Return the records below exactly; pictures stay out.

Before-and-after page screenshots
******

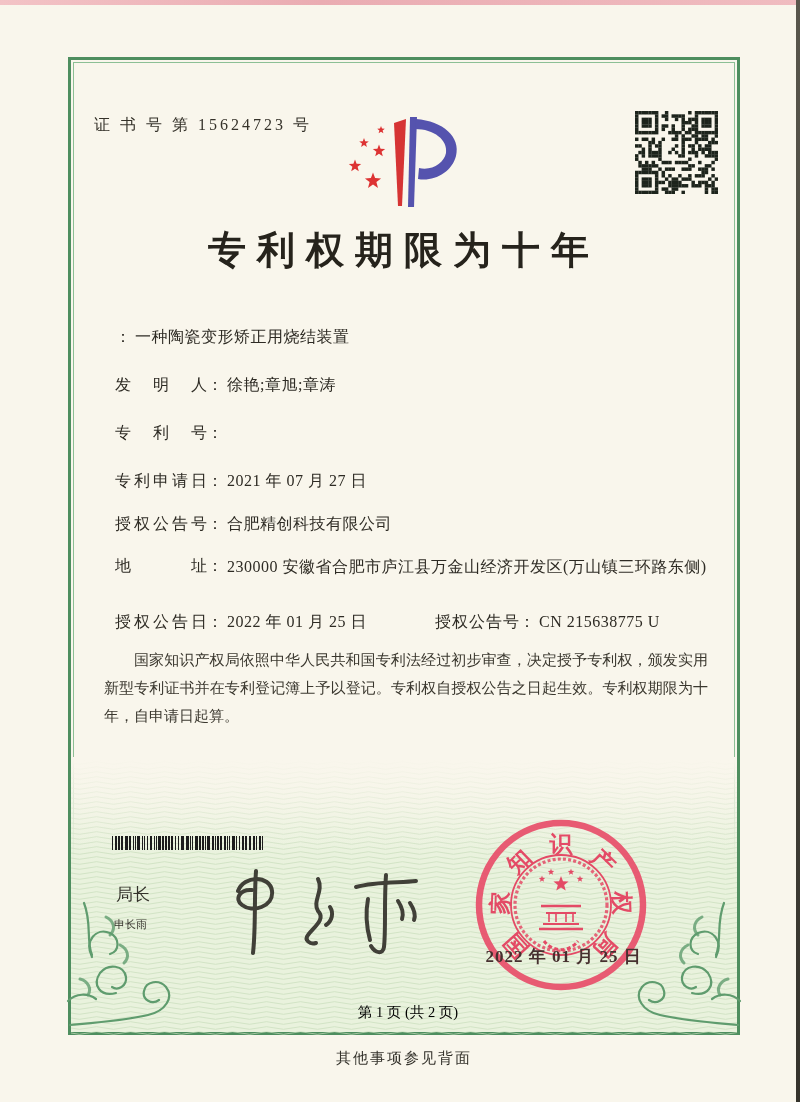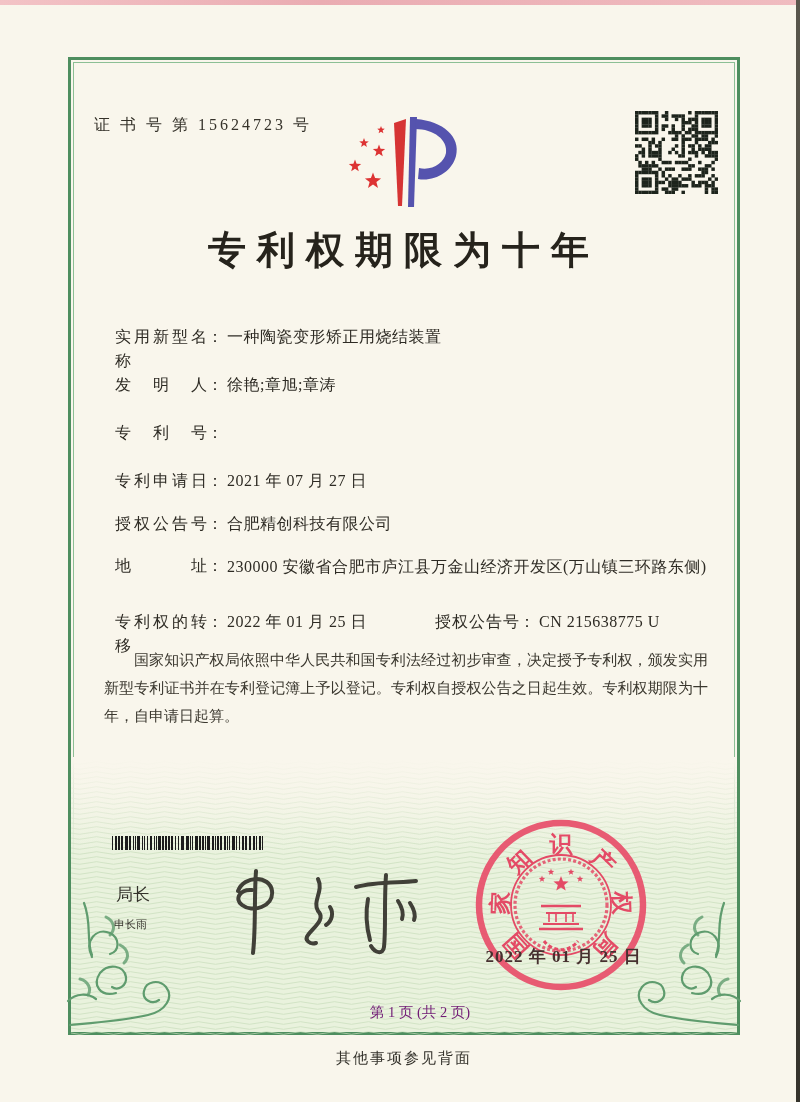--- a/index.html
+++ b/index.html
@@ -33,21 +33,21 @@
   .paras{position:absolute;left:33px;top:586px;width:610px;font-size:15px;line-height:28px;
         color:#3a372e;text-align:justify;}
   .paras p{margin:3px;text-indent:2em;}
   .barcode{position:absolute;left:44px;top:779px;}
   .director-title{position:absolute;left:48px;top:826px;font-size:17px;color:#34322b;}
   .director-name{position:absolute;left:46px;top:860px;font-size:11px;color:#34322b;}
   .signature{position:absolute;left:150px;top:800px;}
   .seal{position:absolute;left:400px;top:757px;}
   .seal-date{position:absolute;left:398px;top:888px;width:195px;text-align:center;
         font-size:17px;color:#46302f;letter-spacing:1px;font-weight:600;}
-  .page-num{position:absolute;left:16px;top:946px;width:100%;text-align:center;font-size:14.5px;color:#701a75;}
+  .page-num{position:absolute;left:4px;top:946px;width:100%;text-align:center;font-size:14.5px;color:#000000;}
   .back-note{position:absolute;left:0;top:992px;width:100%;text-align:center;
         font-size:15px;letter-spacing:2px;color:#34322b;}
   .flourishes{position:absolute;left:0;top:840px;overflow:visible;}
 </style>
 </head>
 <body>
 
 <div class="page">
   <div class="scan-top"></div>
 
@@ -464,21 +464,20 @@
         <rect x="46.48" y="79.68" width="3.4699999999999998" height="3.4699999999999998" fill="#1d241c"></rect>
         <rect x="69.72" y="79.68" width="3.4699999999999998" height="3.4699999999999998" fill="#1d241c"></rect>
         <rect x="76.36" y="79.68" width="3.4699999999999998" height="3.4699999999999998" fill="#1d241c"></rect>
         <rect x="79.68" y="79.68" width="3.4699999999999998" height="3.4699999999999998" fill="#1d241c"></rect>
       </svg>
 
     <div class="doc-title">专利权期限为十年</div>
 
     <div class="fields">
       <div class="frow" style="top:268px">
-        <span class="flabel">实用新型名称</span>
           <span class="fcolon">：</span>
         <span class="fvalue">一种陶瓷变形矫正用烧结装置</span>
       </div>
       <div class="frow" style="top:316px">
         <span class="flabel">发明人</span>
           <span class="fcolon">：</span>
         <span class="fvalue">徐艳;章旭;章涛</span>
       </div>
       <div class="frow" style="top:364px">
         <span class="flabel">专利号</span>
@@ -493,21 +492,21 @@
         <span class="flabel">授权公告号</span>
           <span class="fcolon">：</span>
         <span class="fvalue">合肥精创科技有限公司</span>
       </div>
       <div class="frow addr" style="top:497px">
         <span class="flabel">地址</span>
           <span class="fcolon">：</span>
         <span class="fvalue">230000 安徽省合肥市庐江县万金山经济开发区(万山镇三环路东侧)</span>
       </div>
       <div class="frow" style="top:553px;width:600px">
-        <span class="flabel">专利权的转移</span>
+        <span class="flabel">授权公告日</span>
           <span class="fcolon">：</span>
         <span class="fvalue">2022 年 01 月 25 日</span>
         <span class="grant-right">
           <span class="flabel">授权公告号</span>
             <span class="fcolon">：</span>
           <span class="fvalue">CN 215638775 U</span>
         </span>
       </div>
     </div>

******

▸ EXERCISE RESULT
--- a/index.html
+++ b/index.html
@@ -33,21 +33,21 @@
   .paras{position:absolute;left:33px;top:586px;width:610px;font-size:15px;line-height:28px;
         color:#3a372e;text-align:justify;}
   .paras p{margin:3px;text-indent:2em;}
   .barcode{position:absolute;left:44px;top:779px;}
   .director-title{position:absolute;left:48px;top:826px;font-size:17px;color:#34322b;}
   .director-name{position:absolute;left:46px;top:860px;font-size:11px;color:#34322b;}
   .signature{position:absolute;left:150px;top:800px;}
   .seal{position:absolute;left:400px;top:757px;}
   .seal-date{position:absolute;left:398px;top:888px;width:195px;text-align:center;
         font-size:17px;color:#46302f;letter-spacing:1px;font-weight:600;}
-  .page-num{position:absolute;left:16px;top:946px;width:100%;text-align:center;font-size:14.5px;color:#701a75;}
+  .page-num{position:absolute;left:4px;top:946px;width:100%;text-align:center;font-size:14.5px;color:#000000;}
   .back-note{position:absolute;left:0;top:992px;width:100%;text-align:center;
         font-size:15px;letter-spacing:2px;color:#34322b;}
   .flourishes{position:absolute;left:0;top:840px;overflow:visible;}
 </style>
 </head>
 <body>
 
 <div class="page">
   <div class="scan-top"></div>
 
@@ -464,21 +464,20 @@
         <rect x="46.48" y="79.68" width="3.4699999999999998" height="3.4699999999999998" fill="#1d241c"></rect>
         <rect x="69.72" y="79.68" width="3.4699999999999998" height="3.4699999999999998" fill="#1d241c"></rect>
         <rect x="76.36" y="79.68" width="3.4699999999999998" height="3.4699999999999998" fill="#1d241c"></rect>
         <rect x="79.68" y="79.68" width="3.4699999999999998" height="3.4699999999999998" fill="#1d241c"></rect>
       </svg>
 
     <div class="doc-title">专利权期限为十年</div>
 
     <div class="fields">
       <div class="frow" style="top:268px">
-        <span class="flabel">实用新型名称</span>
           <span class="fcolon">：</span>
         <span class="fvalue">一种陶瓷变形矫正用烧结装置</span>
       </div>
       <div class="frow" style="top:316px">
         <span class="flabel">发明人</span>
           <span class="fcolon">：</span>
         <span class="fvalue">徐艳;章旭;章涛</span>
       </div>
       <div class="frow" style="top:364px">
         <span class="flabel">专利号</span>
@@ -493,21 +492,21 @@
         <span class="flabel">授权公告号</span>
           <span class="fcolon">：</span>
         <span class="fvalue">合肥精创科技有限公司</span>
       </div>
       <div class="frow addr" style="top:497px">
         <span class="flabel">地址</span>
           <span class="fcolon">：</span>
         <span class="fvalue">230000 安徽省合肥市庐江县万金山经济开发区(万山镇三环路东侧)</span>
       </div>
       <div class="frow" style="top:553px;width:600px">
-        <span class="flabel">专利权的转移</span>
+        <span class="flabel">授权公告日</span>
           <span class="fcolon">：</span>
         <span class="fvalue">2022 年 01 月 25 日</span>
         <span class="grant-right">
           <span class="flabel">授权公告号</span>
             <span class="fcolon">：</span>
           <span class="fvalue">CN 215638775 U</span>
         </span>
       </div>
     </div>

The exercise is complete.